The audio app immediately seized, mouse and keyboard wouldn't
respond.

Hit the reset button to attempt to reboot and I get the following:

PXE-E53: No boot filename received

PXE-M0F: Exiting PXE Rom

Reboot and select proper boot device or insert boot media in selected
boot device and press a key.

Does it sound like I've killed my C drive? I didn't think it would be
that susceptible to shock.

Sincere thanks for all assistance.

It's possible but unlikely that your C drive is kaput. You need to see what
is actually going on to determine the problem. Part of what makes the hard
drive work is the way it spins around rapidly, so is it spinning? Can you
feel it working? If not, check the power. If it appears to be connected
OK, try the power cable from another device that seems to have power. I'm
sorry if I'm stating the bleeding obvious.

You know that the computer was "accidentally" punched front-on, so it's
likely that something has come adrift. Ensure that the cable connecting
your drive to the motherboard is attached properly, best done by removing
and reinserting the connectors. While you're at it, it may also be a good
idea to reseat anything else that plugs in, eg video or sound card (being
mindful of anti-static precautions), just in case they've been disturbed as
well.

The messages that you're getting suggest that the computer is trying to boot
from a network, which is consistent with your C drive not being bootable for
whatever reason. Hopefully it's merely a disturbance caused by your "love
tap" (this refers to you hitting it, and is in no way intended to be a
euphemistic phallus reference).

Good luck. Let us know how you get on.
 
S

Sjouke Burry

James said:
I was futzing around near the tower of my XP machine and accidentally
banged the corner on the front of the tower with my knuckles which
amounted to a half-hearted punch pretty much straight on while it was
playing an audio file.

The audio app immediately seized, mouse and keyboard wouldn't
respond.

Hit the reset button to attempt to reboot and I get the following:

PXE-E53: No boot filename received

PXE-M0F: Exiting PXE Rom

Reboot and select proper boot device or insert boot media in selected
boot device and press a key.

Does it sound like I've killed my C drive? I didn't think it would be
that susceptible to shock.

Sincere thanks for all assistance.
Boot from a repair floppy, or repair cd.
then check the c drive.
Try booting from a Knoppix(linux) cd, and use it ot check the drive.
Also boot into bios, to see if the disk is detected.
If all that fails, jeh, jou did kill it.
 
W

Wog George

Wog George said:
It's possible but unlikely that your C drive is kaput. You need to see
what is actually going on to determine the problem. Part of what makes
the hard drive work is the way it spins around rapidly, so is it spinning?
Can you feel it working? If not, check the power. If it appears to be
connected OK, try the power cable from another device that seems to have
power. I'm sorry if I'm stating the bleeding obvious.
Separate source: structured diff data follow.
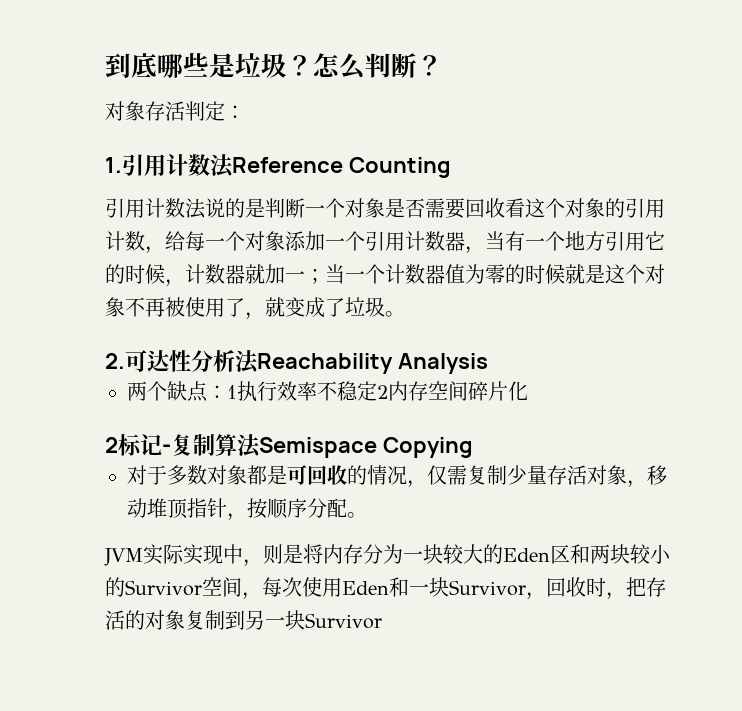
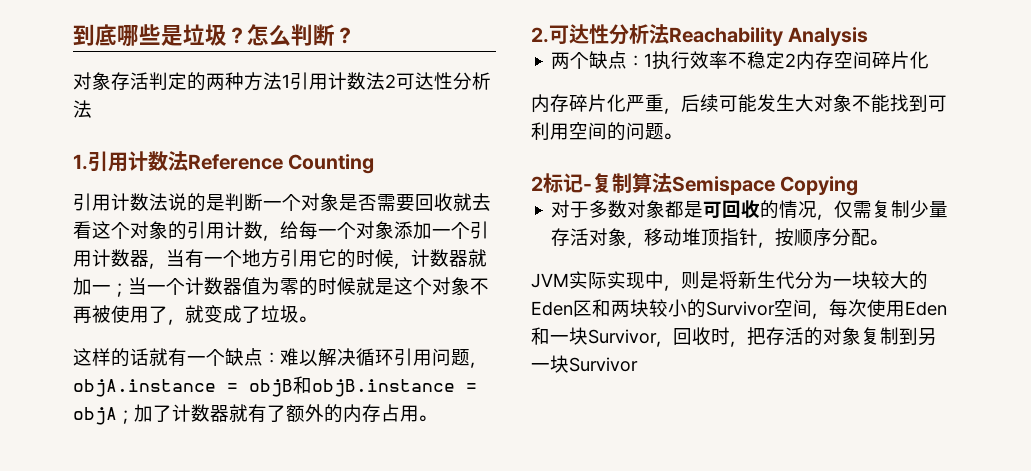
- 对象存活判定：
+ 对象存活判定的两种方法1引用计数法2可达性分析法
- 引用计数法说的是判断一个对象是否需要回收看这个对象的引用计数，给每一个对象添加一个引用计数器，当有一个地方引用它的时候，计数器就加一；当一个计数器值为零的时候就是这个对象不再被使用了，就变成了垃圾。
+ 引用计数法说的是判断一个对象是否需要回收就去看这个对象的引用计数，给每一个对象添加一个引用计数器，当有一个地方引用它的时候，计数器就加一；当一个计数器值为零的时候就是这个对象不再被使用了，就变成了垃圾。
+ 这样的话就有一个缺点：难以解决循环引用问题，objA.instance = objB和objB.instance = objA；加了计数器就有了额外的内存占用。
+ 内存碎片化严重，后续可能发生大对象不能找到可利用空间的问题。
- JVM实际实现中，则是将内存分为一块较大的Eden区和两块较小的Survivor空间，每次使用Eden和一块Survivor，回收时，把存活的对象复制到另一块Survivor
+ JVM实际实现中，则是将新生代分为一块较大的Eden区和两块较小的Survivor空间，每次使用Eden和一块Survivor，回收时，把存活的对象复制到另一块Survivor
You know that the computer was "accidentally" punched front-on, so it's
likely that something has come adrift. Ensure that the cable connecting
your drive to the motherboard is attached properly, best done by removing
and reinserting the connectors. While you're at it, it may also be a good
idea to reseat anything else that plugs in, eg video or sound card (being
mindful of anti-static precautions), just in case they've been disturbed
as well.

The messages that you're getting suggest that the computer is trying to
boot from a network, which is consistent with your C drive not being
bootable for whatever reason. Hopefully it's merely a disturbance caused
by your "love tap" (this refers to you hitting it, and is in no way
intended to be a euphemistic phallus reference).

Good luck. Let us know how you get on.

More bleeding obvious, but turn off your computer and even unplug the power
cord before playing with data cables and cards. If your drive isn't
spinning as per paragraph 1 in my response, have the computer on while you
swap power cables around. It may not necessarily be recommended but it's
sure as hell practical.
 
W

Wog George

(!) said:
is this a new class............dellweight, computerweight,
pcweight.......sounds like it was a KO in the first, with a blow to the
temple.
It was a blow to the OP's aspirations of using his PC.

Despite my physical dimensions, the best I've ever been able to accomplish
by punching a computer is a bruised knuckle. That was when I fought in the
no-name-clone-weight category.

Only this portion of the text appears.